D'Aversa sui fatti di Inter-Napoli: "C'è un problema culturale, siamo indietro rispetto all'Inghilterra"

28.12.2018 15:01 di Giuseppe Emanuele Frisone   Vedi letture
D'Aversa sui fatti di Inter-Napoli: "C'è un problema culturale, siamo indietro rispetto all'Inghilterra"

Nella parte centrale della conferenza stampa pre-partita, il tecnico del Parma Roberto D'Aversa ha parlato di tanti aspetti, a cominciare dai fatti di Inter-Napoli relativi agli ululati razzisti nei confronti di Kalidou Koulibaly. Poi l'allenatore ha analizzato il momento della squadra dopo il successo con la Fiorentina.

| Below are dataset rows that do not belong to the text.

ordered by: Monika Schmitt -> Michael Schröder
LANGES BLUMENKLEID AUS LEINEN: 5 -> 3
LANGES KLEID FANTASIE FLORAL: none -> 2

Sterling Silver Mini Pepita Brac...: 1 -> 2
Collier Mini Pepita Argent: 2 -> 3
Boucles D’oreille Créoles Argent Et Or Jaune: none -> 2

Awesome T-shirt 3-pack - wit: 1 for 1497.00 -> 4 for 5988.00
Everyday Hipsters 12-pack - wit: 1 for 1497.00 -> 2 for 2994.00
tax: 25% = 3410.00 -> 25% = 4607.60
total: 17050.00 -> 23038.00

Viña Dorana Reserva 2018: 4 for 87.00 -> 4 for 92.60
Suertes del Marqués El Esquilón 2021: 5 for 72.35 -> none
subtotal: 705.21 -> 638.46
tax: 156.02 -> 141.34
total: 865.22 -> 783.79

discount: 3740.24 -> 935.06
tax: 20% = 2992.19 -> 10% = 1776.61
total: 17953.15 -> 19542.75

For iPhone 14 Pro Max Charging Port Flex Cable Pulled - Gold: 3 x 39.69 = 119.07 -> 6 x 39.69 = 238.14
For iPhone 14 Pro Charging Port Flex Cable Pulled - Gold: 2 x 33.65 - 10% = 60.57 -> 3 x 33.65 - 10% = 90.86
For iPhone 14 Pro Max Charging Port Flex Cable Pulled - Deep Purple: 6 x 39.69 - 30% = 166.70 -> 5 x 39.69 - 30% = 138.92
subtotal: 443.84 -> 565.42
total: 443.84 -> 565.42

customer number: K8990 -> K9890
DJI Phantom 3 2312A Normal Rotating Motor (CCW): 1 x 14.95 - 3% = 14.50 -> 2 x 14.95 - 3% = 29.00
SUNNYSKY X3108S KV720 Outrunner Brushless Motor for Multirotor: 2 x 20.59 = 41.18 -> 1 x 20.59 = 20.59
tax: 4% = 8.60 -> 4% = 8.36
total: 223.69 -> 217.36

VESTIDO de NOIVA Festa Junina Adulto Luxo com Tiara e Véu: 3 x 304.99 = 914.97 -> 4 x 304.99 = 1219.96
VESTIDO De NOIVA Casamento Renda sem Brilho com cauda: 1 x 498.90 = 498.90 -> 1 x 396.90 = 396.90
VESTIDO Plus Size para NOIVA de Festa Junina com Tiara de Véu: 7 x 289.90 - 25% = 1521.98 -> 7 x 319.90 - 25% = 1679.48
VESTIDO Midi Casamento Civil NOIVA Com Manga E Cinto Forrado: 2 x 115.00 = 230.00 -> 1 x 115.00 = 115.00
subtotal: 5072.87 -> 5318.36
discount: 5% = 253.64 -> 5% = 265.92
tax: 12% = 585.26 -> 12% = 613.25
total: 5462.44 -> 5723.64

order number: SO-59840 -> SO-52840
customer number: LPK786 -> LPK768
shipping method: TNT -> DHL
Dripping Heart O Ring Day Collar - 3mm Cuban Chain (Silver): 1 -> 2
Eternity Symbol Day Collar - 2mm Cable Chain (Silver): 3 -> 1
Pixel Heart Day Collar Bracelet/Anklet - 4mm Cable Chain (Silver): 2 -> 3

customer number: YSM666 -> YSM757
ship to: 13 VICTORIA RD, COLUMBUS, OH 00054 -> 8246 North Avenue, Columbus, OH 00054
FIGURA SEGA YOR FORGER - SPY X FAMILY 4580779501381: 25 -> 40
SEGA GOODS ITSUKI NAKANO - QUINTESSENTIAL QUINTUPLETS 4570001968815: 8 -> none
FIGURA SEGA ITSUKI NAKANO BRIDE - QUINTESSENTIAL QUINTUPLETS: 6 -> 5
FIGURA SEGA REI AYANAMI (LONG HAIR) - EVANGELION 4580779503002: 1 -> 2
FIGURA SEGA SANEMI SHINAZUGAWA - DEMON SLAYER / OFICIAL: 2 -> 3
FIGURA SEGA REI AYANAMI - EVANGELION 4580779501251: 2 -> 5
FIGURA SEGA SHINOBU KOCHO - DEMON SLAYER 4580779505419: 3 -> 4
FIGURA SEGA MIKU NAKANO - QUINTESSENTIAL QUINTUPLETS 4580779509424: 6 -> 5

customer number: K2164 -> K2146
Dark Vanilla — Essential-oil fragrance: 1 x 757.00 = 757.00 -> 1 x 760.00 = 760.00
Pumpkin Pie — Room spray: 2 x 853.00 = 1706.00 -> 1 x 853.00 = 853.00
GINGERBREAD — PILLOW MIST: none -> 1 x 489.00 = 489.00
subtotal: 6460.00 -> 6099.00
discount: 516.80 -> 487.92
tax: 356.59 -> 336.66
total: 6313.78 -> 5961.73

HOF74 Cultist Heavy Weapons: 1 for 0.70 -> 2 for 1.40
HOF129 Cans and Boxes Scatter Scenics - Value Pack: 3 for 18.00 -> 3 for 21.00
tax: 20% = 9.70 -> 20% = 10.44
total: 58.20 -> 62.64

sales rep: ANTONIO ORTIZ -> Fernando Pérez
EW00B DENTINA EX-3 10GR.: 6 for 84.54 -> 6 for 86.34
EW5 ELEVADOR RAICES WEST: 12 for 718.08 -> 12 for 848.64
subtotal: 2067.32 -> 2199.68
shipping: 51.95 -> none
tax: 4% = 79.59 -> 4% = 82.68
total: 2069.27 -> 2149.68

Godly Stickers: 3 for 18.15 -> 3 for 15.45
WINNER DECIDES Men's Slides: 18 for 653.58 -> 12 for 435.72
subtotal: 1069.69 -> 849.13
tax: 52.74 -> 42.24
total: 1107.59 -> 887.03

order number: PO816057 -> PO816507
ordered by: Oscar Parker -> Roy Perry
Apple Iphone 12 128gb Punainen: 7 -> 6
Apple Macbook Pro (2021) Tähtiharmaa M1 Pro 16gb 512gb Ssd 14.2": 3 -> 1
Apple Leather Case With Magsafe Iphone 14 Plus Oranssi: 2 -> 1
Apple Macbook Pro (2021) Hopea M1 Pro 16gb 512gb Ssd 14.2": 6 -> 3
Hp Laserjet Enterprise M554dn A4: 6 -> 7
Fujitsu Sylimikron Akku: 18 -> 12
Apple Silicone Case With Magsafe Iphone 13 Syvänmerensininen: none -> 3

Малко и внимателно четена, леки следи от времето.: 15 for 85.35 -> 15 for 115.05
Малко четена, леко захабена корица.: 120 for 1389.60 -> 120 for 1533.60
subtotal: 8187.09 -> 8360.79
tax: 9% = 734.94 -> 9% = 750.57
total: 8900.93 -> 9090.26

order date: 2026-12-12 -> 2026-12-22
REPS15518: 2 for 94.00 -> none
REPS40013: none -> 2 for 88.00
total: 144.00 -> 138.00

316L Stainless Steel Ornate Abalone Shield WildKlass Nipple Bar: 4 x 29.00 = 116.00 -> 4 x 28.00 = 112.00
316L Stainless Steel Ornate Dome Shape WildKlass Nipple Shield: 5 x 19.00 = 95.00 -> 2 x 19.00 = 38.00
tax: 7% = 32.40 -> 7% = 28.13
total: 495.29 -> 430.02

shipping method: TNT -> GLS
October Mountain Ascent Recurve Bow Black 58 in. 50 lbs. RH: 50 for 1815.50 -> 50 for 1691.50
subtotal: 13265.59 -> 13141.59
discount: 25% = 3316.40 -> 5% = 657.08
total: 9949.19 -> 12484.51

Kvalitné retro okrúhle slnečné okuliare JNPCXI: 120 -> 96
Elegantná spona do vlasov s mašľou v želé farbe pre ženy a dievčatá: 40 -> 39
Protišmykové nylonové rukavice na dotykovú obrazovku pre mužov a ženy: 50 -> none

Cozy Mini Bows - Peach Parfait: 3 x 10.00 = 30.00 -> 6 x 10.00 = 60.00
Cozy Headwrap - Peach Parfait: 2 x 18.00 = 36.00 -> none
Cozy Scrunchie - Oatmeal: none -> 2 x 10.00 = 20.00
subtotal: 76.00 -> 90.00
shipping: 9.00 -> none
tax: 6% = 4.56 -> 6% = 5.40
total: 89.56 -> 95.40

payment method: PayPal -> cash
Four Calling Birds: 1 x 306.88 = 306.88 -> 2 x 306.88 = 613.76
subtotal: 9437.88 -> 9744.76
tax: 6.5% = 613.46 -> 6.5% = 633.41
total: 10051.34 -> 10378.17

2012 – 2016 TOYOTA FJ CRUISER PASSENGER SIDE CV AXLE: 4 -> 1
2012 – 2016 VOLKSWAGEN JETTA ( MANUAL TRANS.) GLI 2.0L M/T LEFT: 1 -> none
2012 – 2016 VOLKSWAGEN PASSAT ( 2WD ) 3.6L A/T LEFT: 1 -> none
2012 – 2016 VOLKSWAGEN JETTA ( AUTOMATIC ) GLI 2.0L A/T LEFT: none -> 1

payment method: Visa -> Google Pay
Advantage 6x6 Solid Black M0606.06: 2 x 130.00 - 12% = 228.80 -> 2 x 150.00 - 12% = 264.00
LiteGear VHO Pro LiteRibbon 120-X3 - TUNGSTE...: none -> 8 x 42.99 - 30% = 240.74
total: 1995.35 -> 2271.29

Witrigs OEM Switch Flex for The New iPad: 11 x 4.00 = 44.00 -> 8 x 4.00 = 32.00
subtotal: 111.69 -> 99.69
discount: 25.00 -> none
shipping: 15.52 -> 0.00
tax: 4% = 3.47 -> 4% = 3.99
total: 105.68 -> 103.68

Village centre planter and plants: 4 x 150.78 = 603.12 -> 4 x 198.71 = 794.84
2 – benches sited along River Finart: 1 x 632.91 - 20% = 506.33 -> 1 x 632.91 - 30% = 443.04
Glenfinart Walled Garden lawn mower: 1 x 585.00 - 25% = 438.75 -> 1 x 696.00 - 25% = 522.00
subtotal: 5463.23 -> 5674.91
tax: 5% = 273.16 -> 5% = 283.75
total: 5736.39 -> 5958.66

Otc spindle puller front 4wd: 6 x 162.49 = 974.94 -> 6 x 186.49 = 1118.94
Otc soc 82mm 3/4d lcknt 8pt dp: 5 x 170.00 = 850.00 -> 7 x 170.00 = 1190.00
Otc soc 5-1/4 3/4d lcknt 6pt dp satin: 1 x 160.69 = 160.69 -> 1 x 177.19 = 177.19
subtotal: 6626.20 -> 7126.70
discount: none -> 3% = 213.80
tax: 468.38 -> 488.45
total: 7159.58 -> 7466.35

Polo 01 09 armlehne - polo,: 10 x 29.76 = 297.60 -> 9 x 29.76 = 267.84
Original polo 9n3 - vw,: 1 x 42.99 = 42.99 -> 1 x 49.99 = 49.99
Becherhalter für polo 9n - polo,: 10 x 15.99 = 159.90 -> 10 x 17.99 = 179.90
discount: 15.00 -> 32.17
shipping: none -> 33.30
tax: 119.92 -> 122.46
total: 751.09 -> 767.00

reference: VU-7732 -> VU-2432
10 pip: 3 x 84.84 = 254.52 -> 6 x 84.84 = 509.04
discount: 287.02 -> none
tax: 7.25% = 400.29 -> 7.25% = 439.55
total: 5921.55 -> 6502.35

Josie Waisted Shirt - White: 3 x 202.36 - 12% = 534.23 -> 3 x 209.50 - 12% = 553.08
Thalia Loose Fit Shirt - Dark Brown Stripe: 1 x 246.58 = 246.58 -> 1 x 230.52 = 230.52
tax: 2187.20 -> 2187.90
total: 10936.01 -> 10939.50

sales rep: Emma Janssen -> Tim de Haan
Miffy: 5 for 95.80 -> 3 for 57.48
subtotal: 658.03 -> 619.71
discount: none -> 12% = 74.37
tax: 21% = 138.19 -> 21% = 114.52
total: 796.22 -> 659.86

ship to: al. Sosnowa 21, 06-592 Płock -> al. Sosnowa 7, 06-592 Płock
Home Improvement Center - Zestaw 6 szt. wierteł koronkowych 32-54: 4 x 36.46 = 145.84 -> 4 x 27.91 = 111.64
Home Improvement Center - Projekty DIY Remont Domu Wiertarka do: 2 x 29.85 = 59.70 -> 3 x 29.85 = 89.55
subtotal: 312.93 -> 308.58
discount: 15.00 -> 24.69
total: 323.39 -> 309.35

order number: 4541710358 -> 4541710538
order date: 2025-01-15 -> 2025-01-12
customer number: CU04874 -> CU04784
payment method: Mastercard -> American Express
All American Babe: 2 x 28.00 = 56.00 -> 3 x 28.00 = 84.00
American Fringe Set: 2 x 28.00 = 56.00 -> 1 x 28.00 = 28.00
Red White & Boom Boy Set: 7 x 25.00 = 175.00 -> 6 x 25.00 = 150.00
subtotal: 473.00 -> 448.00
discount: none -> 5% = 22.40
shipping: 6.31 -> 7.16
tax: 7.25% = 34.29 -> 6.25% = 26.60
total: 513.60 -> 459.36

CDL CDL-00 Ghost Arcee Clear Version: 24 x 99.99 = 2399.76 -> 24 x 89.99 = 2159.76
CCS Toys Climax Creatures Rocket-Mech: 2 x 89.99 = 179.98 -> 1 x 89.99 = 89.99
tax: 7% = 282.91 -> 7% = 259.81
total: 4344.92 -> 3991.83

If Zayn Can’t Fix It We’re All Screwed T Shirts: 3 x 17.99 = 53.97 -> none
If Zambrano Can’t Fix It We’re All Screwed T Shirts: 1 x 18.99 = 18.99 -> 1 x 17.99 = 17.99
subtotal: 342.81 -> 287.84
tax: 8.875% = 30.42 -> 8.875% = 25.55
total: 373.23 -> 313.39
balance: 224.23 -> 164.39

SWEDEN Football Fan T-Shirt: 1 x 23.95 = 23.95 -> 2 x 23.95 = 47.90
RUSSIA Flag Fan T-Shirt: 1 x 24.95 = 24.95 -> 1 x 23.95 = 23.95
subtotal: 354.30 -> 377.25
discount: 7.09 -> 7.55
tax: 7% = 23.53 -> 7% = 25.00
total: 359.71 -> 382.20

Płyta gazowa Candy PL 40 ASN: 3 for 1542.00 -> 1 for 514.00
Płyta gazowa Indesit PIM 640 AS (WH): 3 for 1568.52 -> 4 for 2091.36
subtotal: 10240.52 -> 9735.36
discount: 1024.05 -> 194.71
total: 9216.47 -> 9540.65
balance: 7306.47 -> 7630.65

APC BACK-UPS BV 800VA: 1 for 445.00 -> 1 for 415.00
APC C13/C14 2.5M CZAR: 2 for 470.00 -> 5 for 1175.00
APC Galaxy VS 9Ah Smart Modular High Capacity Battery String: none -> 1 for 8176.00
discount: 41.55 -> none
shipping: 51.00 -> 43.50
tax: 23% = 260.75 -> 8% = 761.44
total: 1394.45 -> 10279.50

Ecco le dichiarazioni del mister in merito: "I fatti di Inter-Napoli? Secondo me non è semplice giudicare. Ho visto la partita, in diretta non si era capito cosa fosse successo, mentre dal campo le sensazioni sono state differenti. C'è un problema di cultura, abbiamo da imparare rispetto all'Inghilterra. Il calcio deve essere un evento sportivo, purtroppo esistono gli stupidi. Credo vadano fatte delle leggi anti-razzismo, purtroppo è un problema culturale che andrebbe sistemato, servirebbe anche un'educazione diversa sin dalle scuole materne. Ma ripeto, non è semplice giudicare".

Sulla qualità della Roma:
"Hanno molta fisicità, sembrano una squadra di basket e sono molto forti sulle palle inattive. Hanno giocatori forti, come Zaniolo che è giovane ma già può fare la differenza. Quando hai tanti giovani può capitare che ci siano dei momenti di non-continuità. Dovremo essere bravi ad affrontare la gara con il giusto atteggiamento, la Roma ha tante potenzialità".

Sulla vittoria con la Fiorentina:
"Potevamo sfruttare altre situazioni, come anche l'espulsione. Hanno fatto tanti tiri, ma hanno tirato spesso da fuori. Tatticamente la squadra ha interpretato bene anche le gare precedenti, ma a Firenze abbiamo fatto gol con Inglese - che pure non era in condizioni fisiche ottimali, non si è allenato né ieri né oggi. Contro il Chievo invece ha preso il palo. A Firenze siamo stati bravi a sfruttare la circostanza, anche segnando in chiusura di primo tempo. L'abbiamo interpretata in modo perfetto, ma con l'umiltà di chi si vuole salvare, e questa deve essere la nostra costante".

Su Bastoni e Zaniolo:
"Sono due giocatori del '99, anche se vengono da un percorso diverso. Si tratta di prospetti importanti, Zaniolo gioca anche in un contesto con certe pressioni per cui è già un giocatore importante. Anche Bastoni comunque diventerà un giocatore importante".

Su Iacoponi:
"Quello che sta facendo dà soddisfazione, anche agli occhi dei più piccoli. E' la dimostrazione che nella vita bisogna crederci sempre, lo abbiamo preso quando eravamo in Serie C. Il fatto che quest'anno stia dimostrando di meritarsi la A per me è un orgoglio: siamo stati bravi a scegliere non solo il giocatore, ma anche l'uomo. Quello che non bisogna sbagliare è la scelta degli uomini. Tutto il gruppo è composto da grandi uomini, mi ritengo fortunato".

Sull'aspetto tattico nell'affrontare la Roma:
"Quando parlavo dell'attenzione su chi sarà il loro attaccante centrale, mi riferivo se giocare con un baricentro più alto o più basso in base a quello che può essere il loro centravanti. Schick contro il Sassuolo ha dimostrato di sfruttare bene la profondità. La Roma è forte sulle fasce e sulle sovrapposizioni, e non ti permette una certa aggressività. Bisogna affrontarli in modo intelligente".